%%

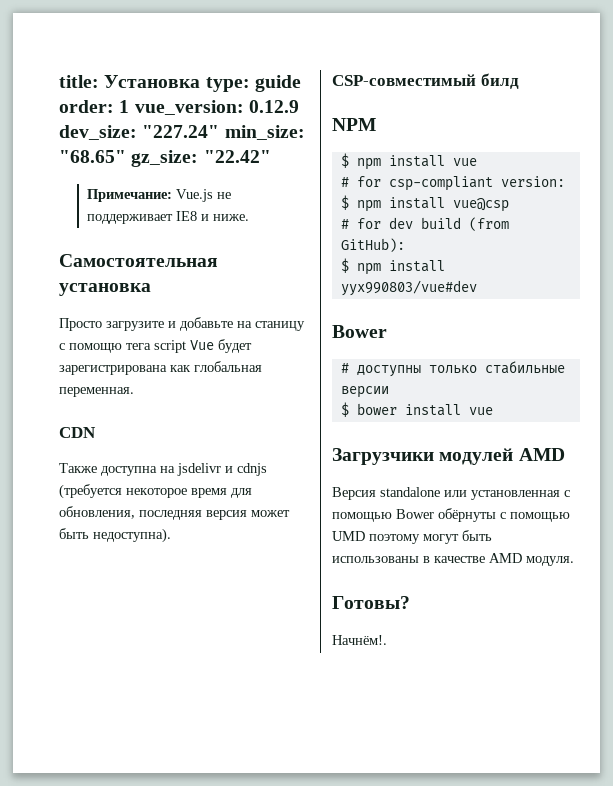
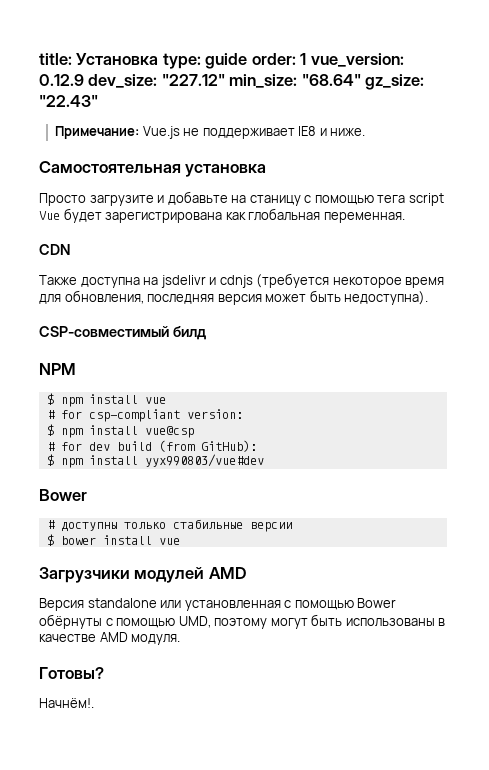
[142,125,305,140] [59,150,271,167] "227.24" min_size: "68.65" gz_size: "22.42" -> [161,74,425,90] [39,95,98,107] "227.12" min_size: "68.64" gz_size: "22.43"
[69,343,122,353] помощю -> [314,195,374,205] помощью
[332,531,365,541] UMD -> [178,616,211,628] UMD,

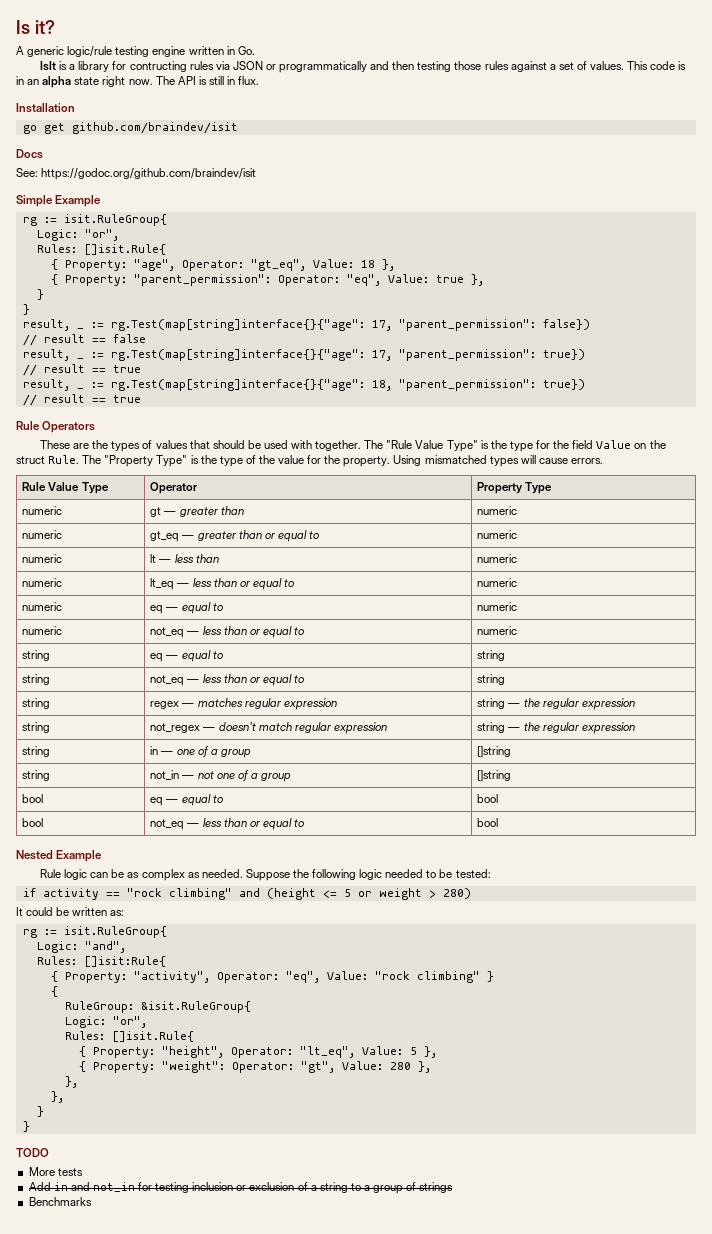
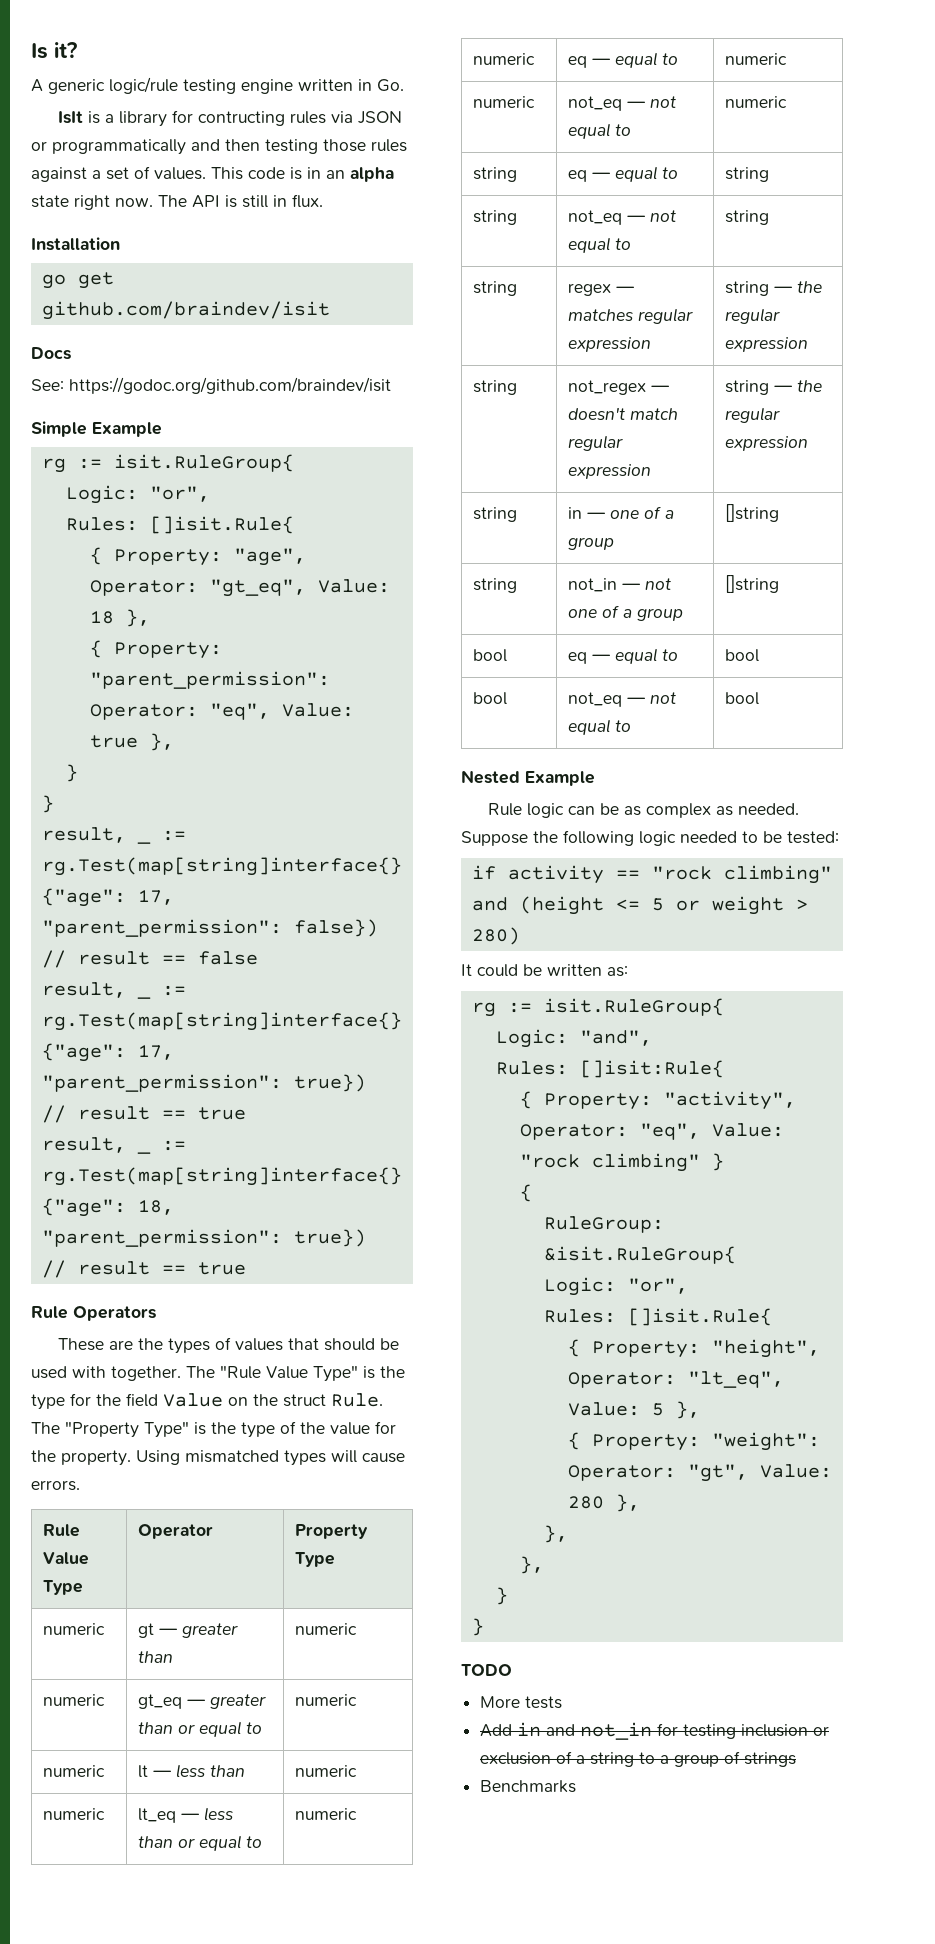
[202,626,260,635] less than or -> [650,96,677,108] not
[202,674,260,683] less than or -> [650,210,677,222] not
[202,818,260,827] less than or -> [650,692,677,704] not

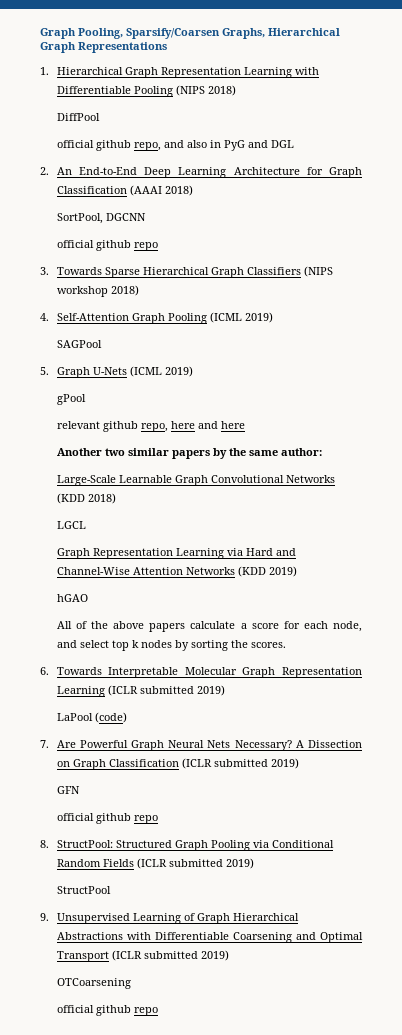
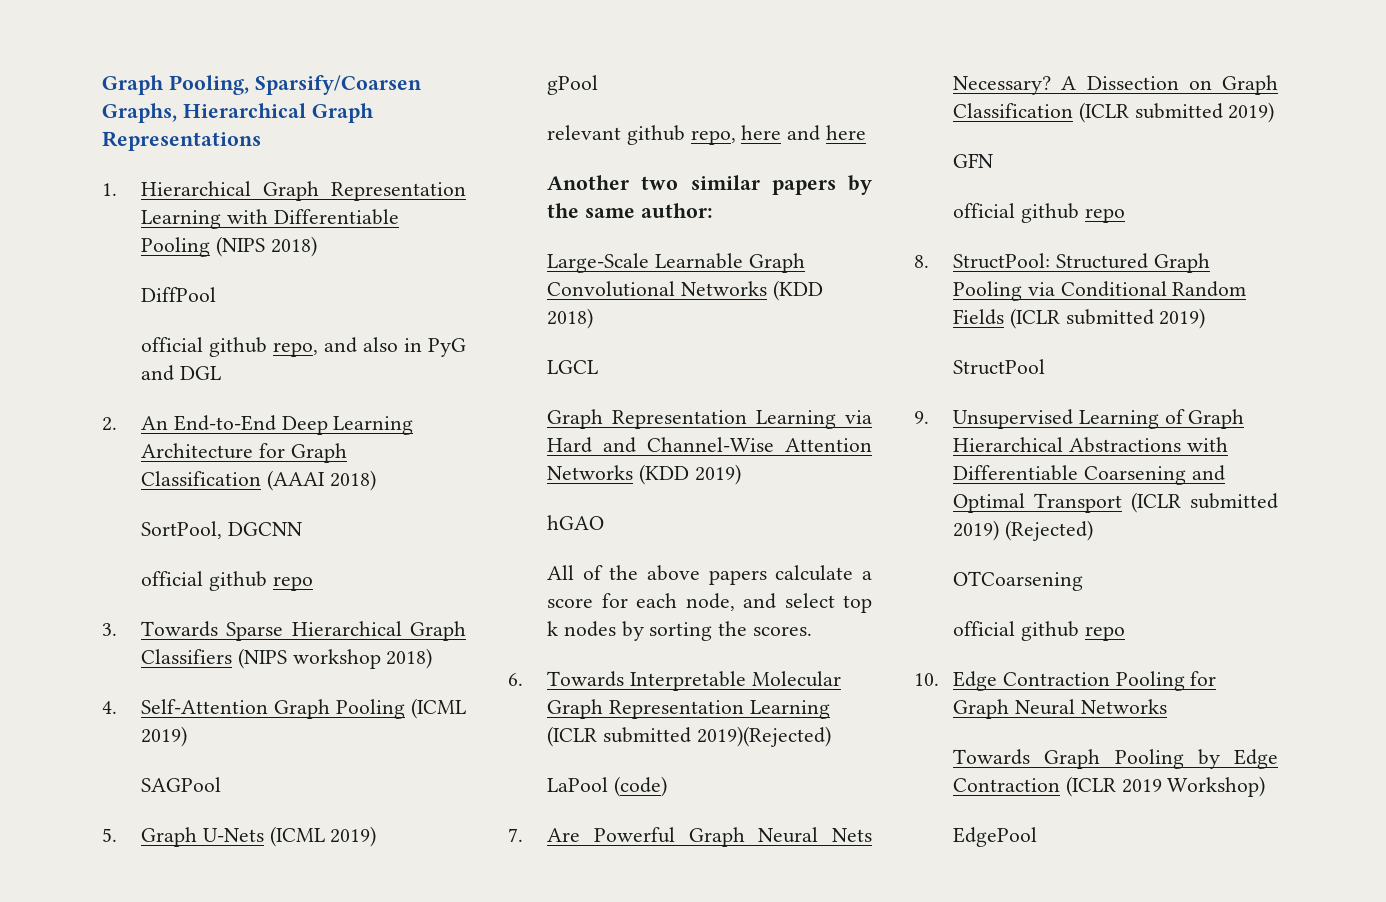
[196,685,225,696] 2019) -> [696,726,831,747] 2019)(Rejected)
(229, 955) none -> [1004,520,1093,541] (Rejected)
(158, 1011) none -> [914,671,1217,691] [953,699,1167,719] [953,749,1278,769] [953,776,1266,797] [953,827,1038,847] // 10. Edge Contraction Pooling for Graph Neural Networks // Towards Graph Pooling by Edge Contraction (ICLR 2019 Workshop) // EdgePool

%%

• _PROMPT_
Would you count the lines in the data that include the word "none" and reply with only the number?

• _ANSWER TO THIS TASK_
2